Data Integrity: The Dell|EMC Distinction
By Michael H. Darden (May 2002)
The Dell|EMC partnership has expanded the existing line of DellTM PowerVaultTM storage servers with the new Dell|EMC storage systems. This article describes how the Dell|EMC products protect data before, during, and after it is stored.
Most managers and business owners would agree that a company's most valuable asset is its information. In fact, losing even a few bytes of information can have catastrophic results. For instance, online transaction processing databases typically log thousands to millions of transactions a day, but critical portions of these transactions, such as the account balance field, comprise only a few bytes of data. Likewise, a single corrupted block of data can render an entire file unreadable. Protecting data is crucial to a company's survival in today's competitive business environment.

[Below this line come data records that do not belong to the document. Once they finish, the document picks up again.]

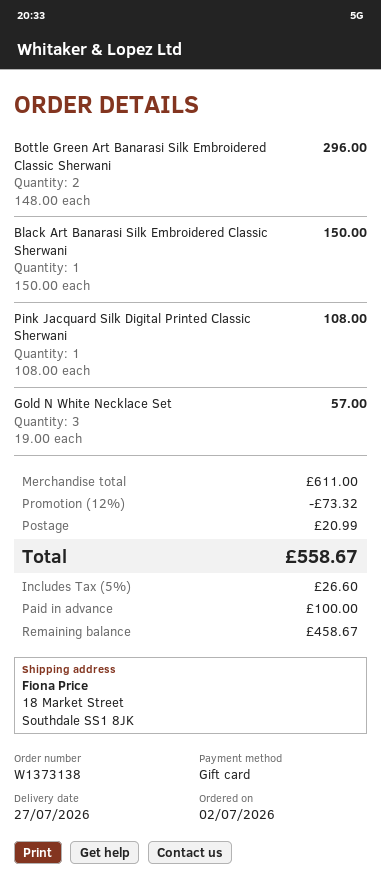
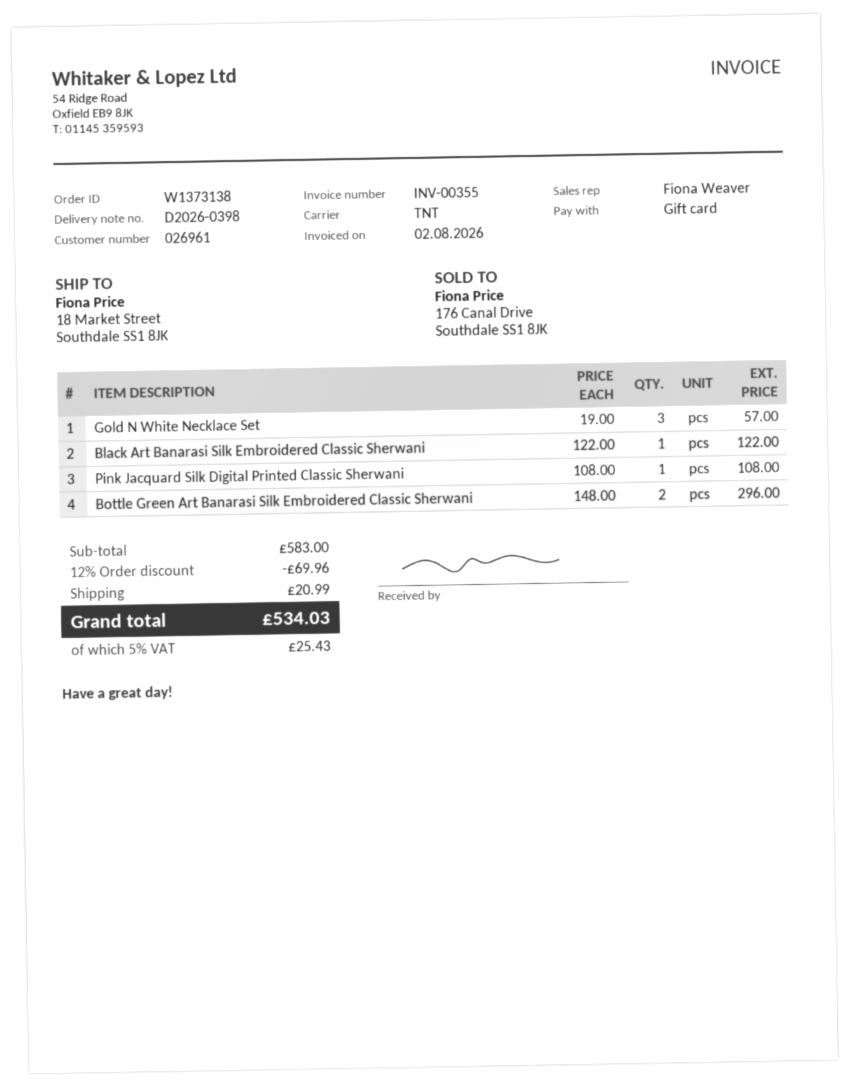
Black Art Banarasi Silk Embroidered Classic Sherwani: 1 x 150.00 = 150.00 -> 1 x 122.00 = 122.00
subtotal: 611.00 -> 583.00
discount: 12% = 73.32 -> 12% = 69.96
tax: 5% = 26.60 -> 5% = 25.43
total: 558.67 -> 534.03

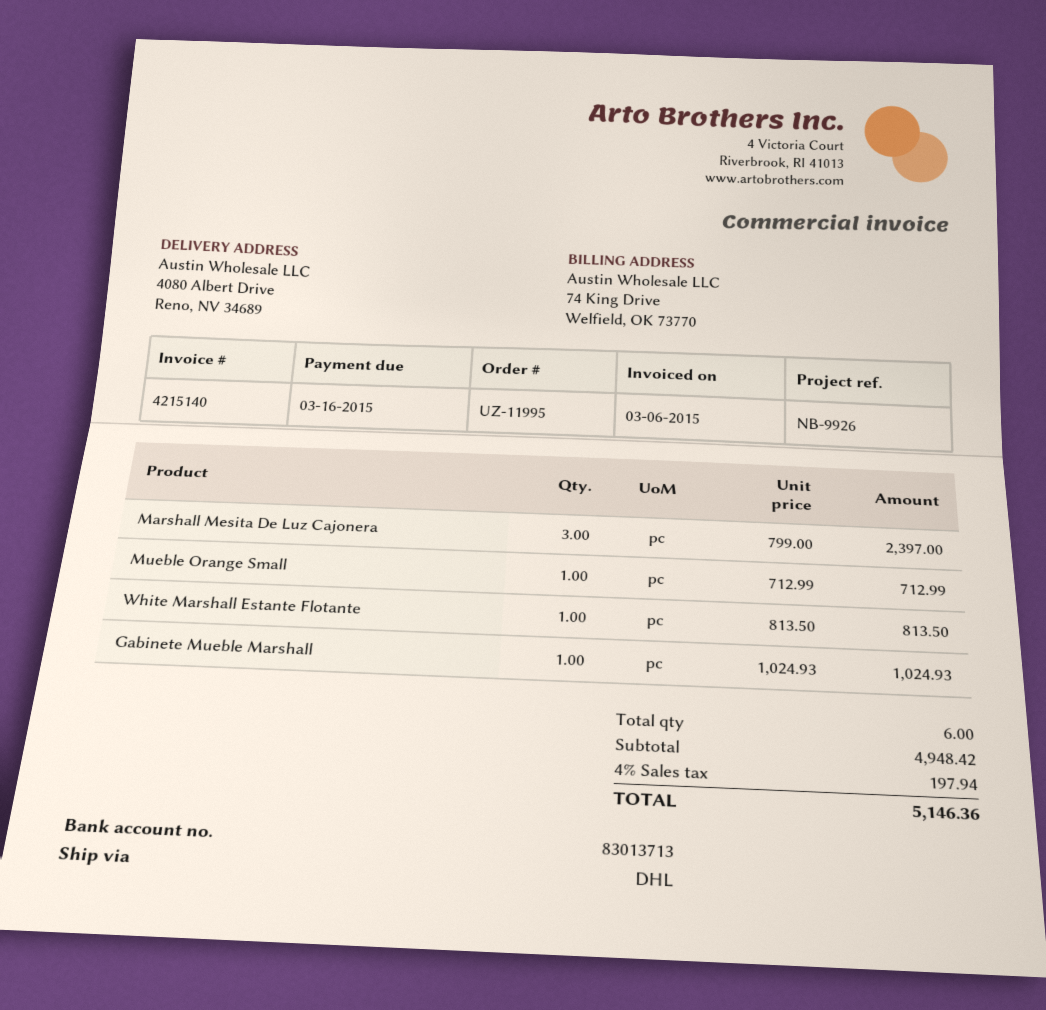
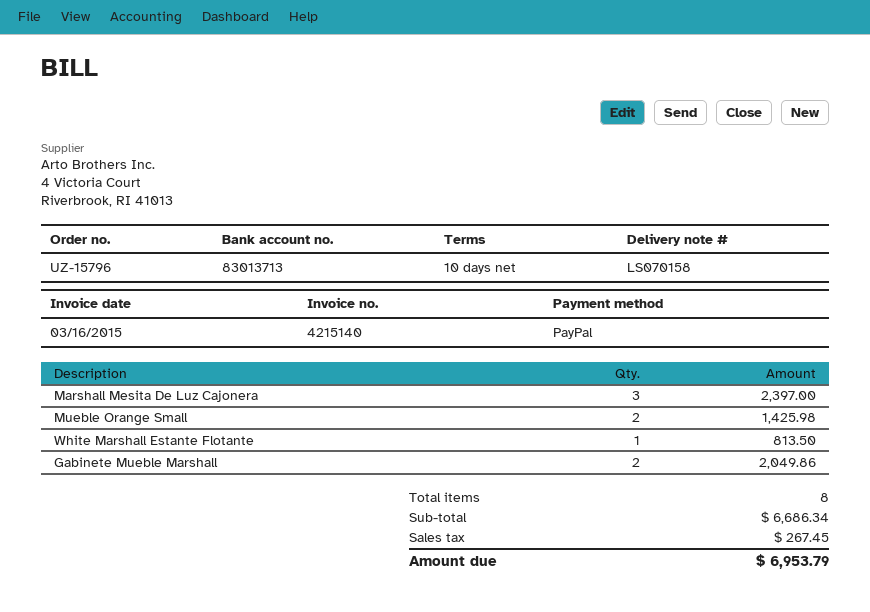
order number: UZ-11995 -> UZ-15796
invoice date: 2015-03-06 -> 2015-03-16
Mueble Orange Small: 1 for 712.99 -> 2 for 1425.98
Gabinete Mueble Marshall: 1 for 1024.93 -> 2 for 2049.86
total quantity: 6 -> 8
subtotal: 4948.42 -> 6686.34
tax: 197.94 -> 267.45
total: 5146.36 -> 6953.79

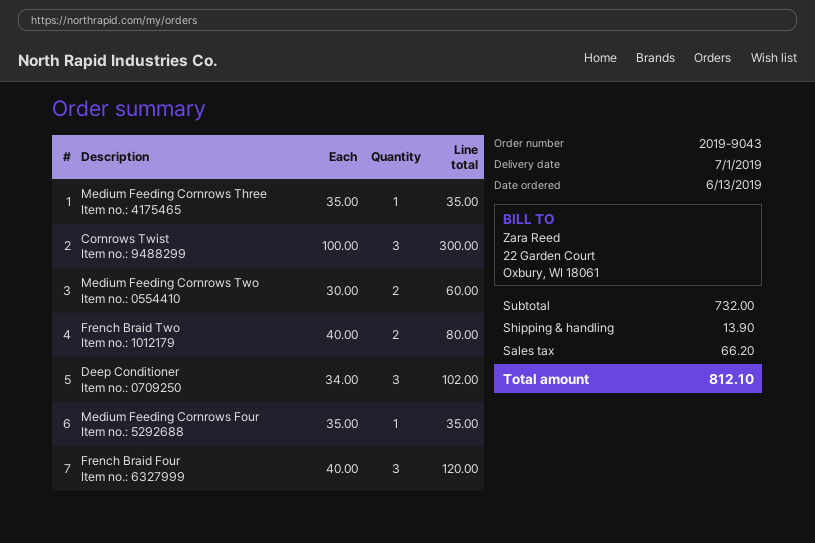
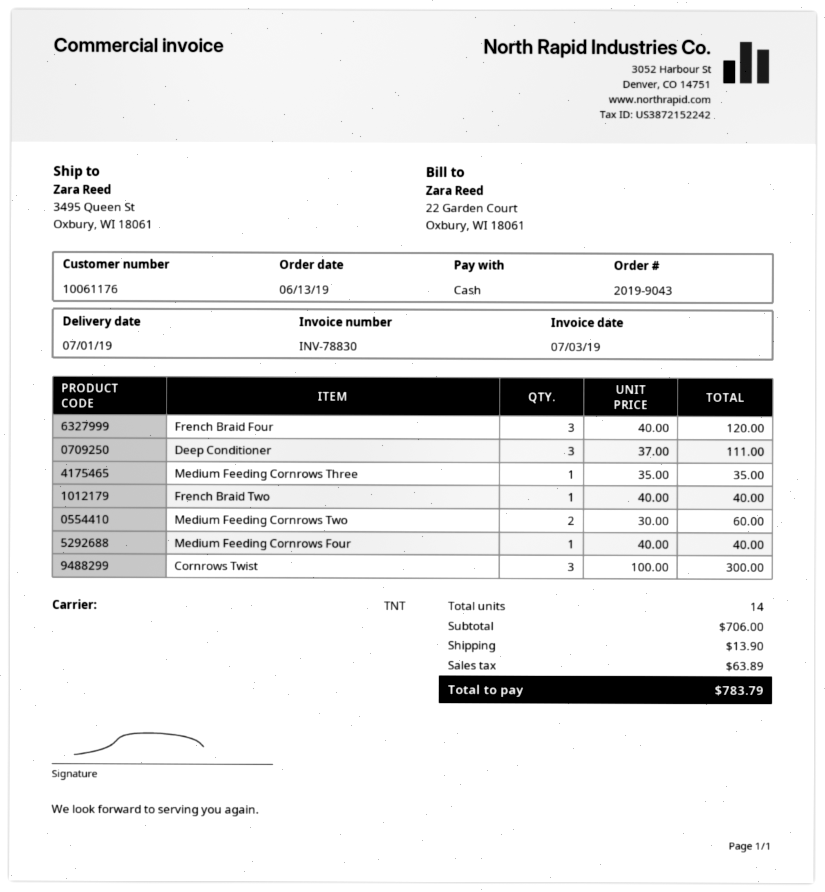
French Braid Two: 2 x 40.00 = 80.00 -> 1 x 40.00 = 40.00
Deep Conditioner: 3 x 34.00 = 102.00 -> 3 x 37.00 = 111.00
Medium Feeding Cornrows Four: 1 x 35.00 = 35.00 -> 1 x 40.00 = 40.00
subtotal: 732.00 -> 706.00
tax: 66.20 -> 63.89
total: 812.10 -> 783.79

System administrators may feel that because they store their data on a redundant disk array and maintain a well-designed tape-backup regimen, their data is adequately protected. However, undetected data corruption can occur between backup periods-backing up corrupted data yields corrupted data when restored. Scenarios that can put data at risk include:
- Controller failure while data is in cache
- Power outage of extended duration with data in cache
- Power outage or controller failure during a write operation
- Errors reading data from disk
- Latent disk errors
Dell|EMC storage systems protect against data corruption in all of these scenarios. These systems offer a comprehensive set of data integrity features that protect data before, during, and after it is stored on disk.
Protecting data before it is written
Because disks are mechanical devices, they are relatively slow by nature. Under certain conditions, host servers can realize enormous performance gains by caching—reading and writing directly to RAM on the storage system—rather than waiting for data to be written to disk. In particular, write-back caching is popular; when a host writes data to the storage system, the storage system sends an acknowledgment back to the host after the write is received in cache but before it is written to disk. Dell|EMC products offer multiple gigabytes of cache, and thus provide electronic-speed access to several billion bytes of data.
However, cache memory is volatile: if power is removed, its contents are lost. If a system uses write-back caching and it unexpectedly loses power, multiple gigabytes of data can potentially be lost. Additionally, because the cache is usually physically located on the storage processor board, cached data can be lost if the storage processor fails. Caching introduces multiple vulnerabilities into the storage system, but Dell|EMC systems greatly reduce the risk of cache data loss by using cache mirroring and cache vaulting.
The technique of cache mirroring
Cache mirroring protects against cache data loss that occurs when a storage processor fails. As a prerequisite to cache mirroring, the storage system must have redundant storage processors with failover capability. Half of the write cache on each storage processor is dedicated to holding a copy of its partner's write cache. If one controller fails, the other controller assumes ownership of the failed processor's storage and continues where it left off.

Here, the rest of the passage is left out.